* **WORK INSTRUCTIONS**
Go through the listing and repeat each entry exactly, but include no pictures.

◆ ◆ ◆ ◆ ◆ ◆ ◆

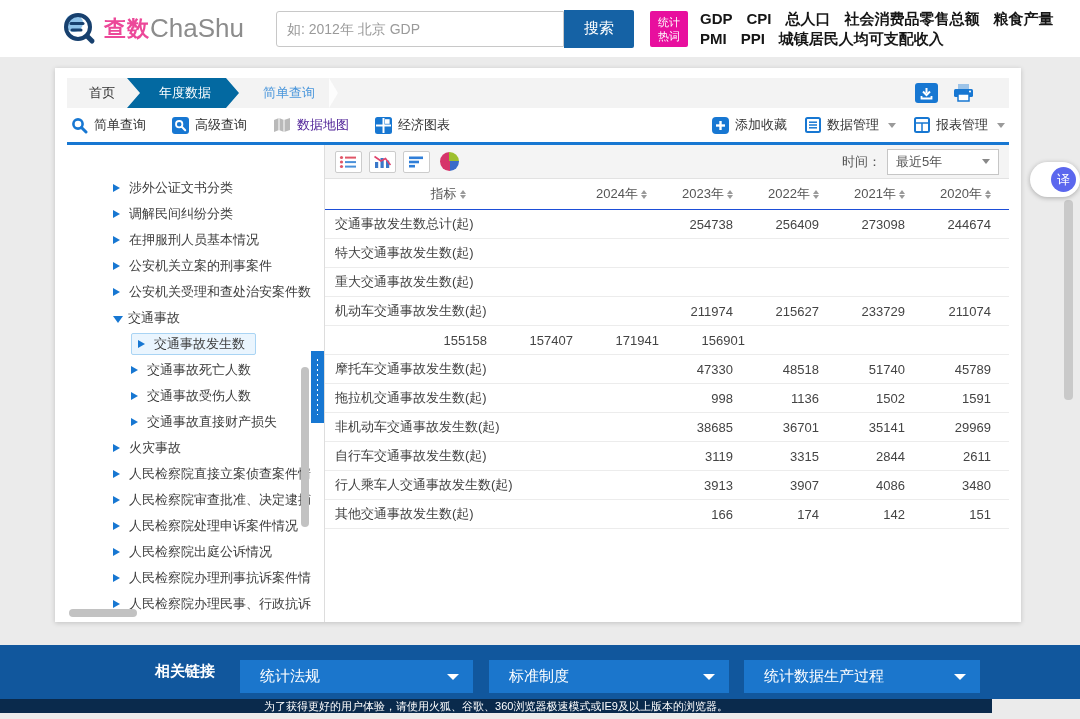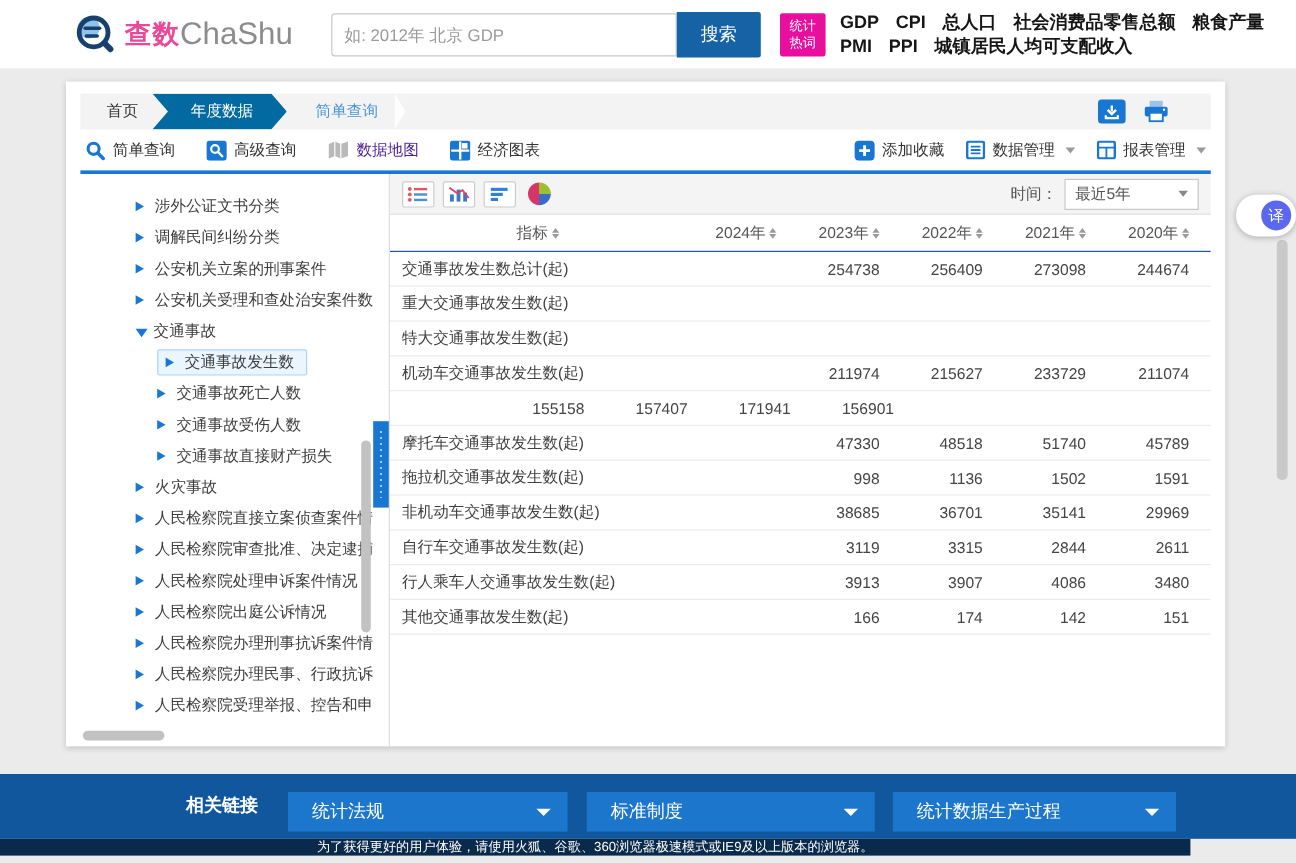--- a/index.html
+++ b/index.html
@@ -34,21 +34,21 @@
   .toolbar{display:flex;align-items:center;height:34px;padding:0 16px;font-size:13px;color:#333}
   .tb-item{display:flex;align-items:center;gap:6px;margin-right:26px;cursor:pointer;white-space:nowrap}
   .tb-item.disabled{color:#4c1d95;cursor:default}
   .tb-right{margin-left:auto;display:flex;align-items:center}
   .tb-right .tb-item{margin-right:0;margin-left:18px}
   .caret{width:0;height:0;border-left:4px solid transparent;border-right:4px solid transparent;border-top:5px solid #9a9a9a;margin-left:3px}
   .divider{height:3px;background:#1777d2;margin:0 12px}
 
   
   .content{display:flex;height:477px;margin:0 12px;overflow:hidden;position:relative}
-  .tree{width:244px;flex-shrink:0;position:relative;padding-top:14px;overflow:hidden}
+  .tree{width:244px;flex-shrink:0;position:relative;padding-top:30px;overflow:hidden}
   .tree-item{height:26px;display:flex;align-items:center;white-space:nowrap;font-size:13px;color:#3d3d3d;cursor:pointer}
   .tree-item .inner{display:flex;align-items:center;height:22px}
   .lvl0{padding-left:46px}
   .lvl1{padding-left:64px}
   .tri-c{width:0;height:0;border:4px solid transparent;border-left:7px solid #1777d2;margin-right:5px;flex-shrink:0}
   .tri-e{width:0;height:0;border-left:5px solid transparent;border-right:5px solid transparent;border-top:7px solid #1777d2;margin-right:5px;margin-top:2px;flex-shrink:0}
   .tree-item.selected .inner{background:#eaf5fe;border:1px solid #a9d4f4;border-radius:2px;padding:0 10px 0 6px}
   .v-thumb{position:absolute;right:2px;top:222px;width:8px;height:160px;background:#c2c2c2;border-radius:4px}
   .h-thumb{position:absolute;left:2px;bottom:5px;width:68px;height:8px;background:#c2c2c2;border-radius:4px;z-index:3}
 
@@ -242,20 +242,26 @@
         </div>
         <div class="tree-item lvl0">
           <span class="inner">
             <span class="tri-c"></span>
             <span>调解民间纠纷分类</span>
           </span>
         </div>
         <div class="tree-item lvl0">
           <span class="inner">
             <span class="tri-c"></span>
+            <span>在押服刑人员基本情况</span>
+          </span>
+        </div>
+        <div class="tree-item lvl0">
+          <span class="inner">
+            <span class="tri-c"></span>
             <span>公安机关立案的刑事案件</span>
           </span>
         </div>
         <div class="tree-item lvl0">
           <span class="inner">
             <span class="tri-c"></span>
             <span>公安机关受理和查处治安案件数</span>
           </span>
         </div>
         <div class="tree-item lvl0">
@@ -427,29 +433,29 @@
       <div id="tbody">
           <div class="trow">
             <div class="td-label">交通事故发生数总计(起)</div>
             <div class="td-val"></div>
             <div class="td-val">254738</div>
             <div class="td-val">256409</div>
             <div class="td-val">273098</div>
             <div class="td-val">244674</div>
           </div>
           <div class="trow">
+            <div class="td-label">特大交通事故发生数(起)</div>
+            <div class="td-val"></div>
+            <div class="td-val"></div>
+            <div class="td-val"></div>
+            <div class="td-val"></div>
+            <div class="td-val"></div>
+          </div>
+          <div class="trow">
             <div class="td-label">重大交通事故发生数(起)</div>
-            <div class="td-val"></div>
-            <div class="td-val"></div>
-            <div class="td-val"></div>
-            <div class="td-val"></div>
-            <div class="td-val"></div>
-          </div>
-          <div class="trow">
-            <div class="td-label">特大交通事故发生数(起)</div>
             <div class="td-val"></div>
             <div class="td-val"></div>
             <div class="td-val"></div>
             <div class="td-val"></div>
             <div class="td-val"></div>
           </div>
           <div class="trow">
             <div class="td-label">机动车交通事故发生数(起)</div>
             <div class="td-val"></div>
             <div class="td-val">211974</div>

◆ ◆ ◆ ◆ ◆ ◆ ◆

* **RESULT OF THE EXERCISE**
--- a/index.html
+++ b/index.html
@@ -34,21 +34,21 @@
   .toolbar{display:flex;align-items:center;height:34px;padding:0 16px;font-size:13px;color:#333}
   .tb-item{display:flex;align-items:center;gap:6px;margin-right:26px;cursor:pointer;white-space:nowrap}
   .tb-item.disabled{color:#4c1d95;cursor:default}
   .tb-right{margin-left:auto;display:flex;align-items:center}
   .tb-right .tb-item{margin-right:0;margin-left:18px}
   .caret{width:0;height:0;border-left:4px solid transparent;border-right:4px solid transparent;border-top:5px solid #9a9a9a;margin-left:3px}
   .divider{height:3px;background:#1777d2;margin:0 12px}
 
   
   .content{display:flex;height:477px;margin:0 12px;overflow:hidden;position:relative}
-  .tree{width:244px;flex-shrink:0;position:relative;padding-top:14px;overflow:hidden}
+  .tree{width:244px;flex-shrink:0;position:relative;padding-top:30px;overflow:hidden}
   .tree-item{height:26px;display:flex;align-items:center;white-space:nowrap;font-size:13px;color:#3d3d3d;cursor:pointer}
   .tree-item .inner{display:flex;align-items:center;height:22px}
   .lvl0{padding-left:46px}
   .lvl1{padding-left:64px}
   .tri-c{width:0;height:0;border:4px solid transparent;border-left:7px solid #1777d2;margin-right:5px;flex-shrink:0}
   .tri-e{width:0;height:0;border-left:5px solid transparent;border-right:5px solid transparent;border-top:7px solid #1777d2;margin-right:5px;margin-top:2px;flex-shrink:0}
   .tree-item.selected .inner{background:#eaf5fe;border:1px solid #a9d4f4;border-radius:2px;padding:0 10px 0 6px}
   .v-thumb{position:absolute;right:2px;top:222px;width:8px;height:160px;background:#c2c2c2;border-radius:4px}
   .h-thumb{position:absolute;left:2px;bottom:5px;width:68px;height:8px;background:#c2c2c2;border-radius:4px;z-index:3}
 
@@ -242,20 +242,26 @@
         </div>
         <div class="tree-item lvl0">
           <span class="inner">
             <span class="tri-c"></span>
             <span>调解民间纠纷分类</span>
           </span>
         </div>
         <div class="tree-item lvl0">
           <span class="inner">
             <span class="tri-c"></span>
+            <span>在押服刑人员基本情况</span>
+          </span>
+        </div>
+        <div class="tree-item lvl0">
+          <span class="inner">
+            <span class="tri-c"></span>
             <span>公安机关立案的刑事案件</span>
           </span>
         </div>
         <div class="tree-item lvl0">
           <span class="inner">
             <span class="tri-c"></span>
             <span>公安机关受理和查处治安案件数</span>
           </span>
         </div>
         <div class="tree-item lvl0">
@@ -427,29 +433,29 @@
       <div id="tbody">
           <div class="trow">
             <div class="td-label">交通事故发生数总计(起)</div>
             <div class="td-val"></div>
             <div class="td-val">254738</div>
             <div class="td-val">256409</div>
             <div class="td-val">273098</div>
             <div class="td-val">244674</div>
           </div>
           <div class="trow">
+            <div class="td-label">特大交通事故发生数(起)</div>
+            <div class="td-val"></div>
+            <div class="td-val"></div>
+            <div class="td-val"></div>
+            <div class="td-val"></div>
+            <div class="td-val"></div>
+          </div>
+          <div class="trow">
             <div class="td-label">重大交通事故发生数(起)</div>
-            <div class="td-val"></div>
-            <div class="td-val"></div>
-            <div class="td-val"></div>
-            <div class="td-val"></div>
-            <div class="td-val"></div>
-          </div>
-          <div class="trow">
-            <div class="td-label">特大交通事故发生数(起)</div>
             <div class="td-val"></div>
             <div class="td-val"></div>
             <div class="td-val"></div>
             <div class="td-val"></div>
             <div class="td-val"></div>
           </div>
           <div class="trow">
             <div class="td-label">机动车交通事故发生数(起)</div>
             <div class="td-val"></div>
             <div class="td-val">211974</div>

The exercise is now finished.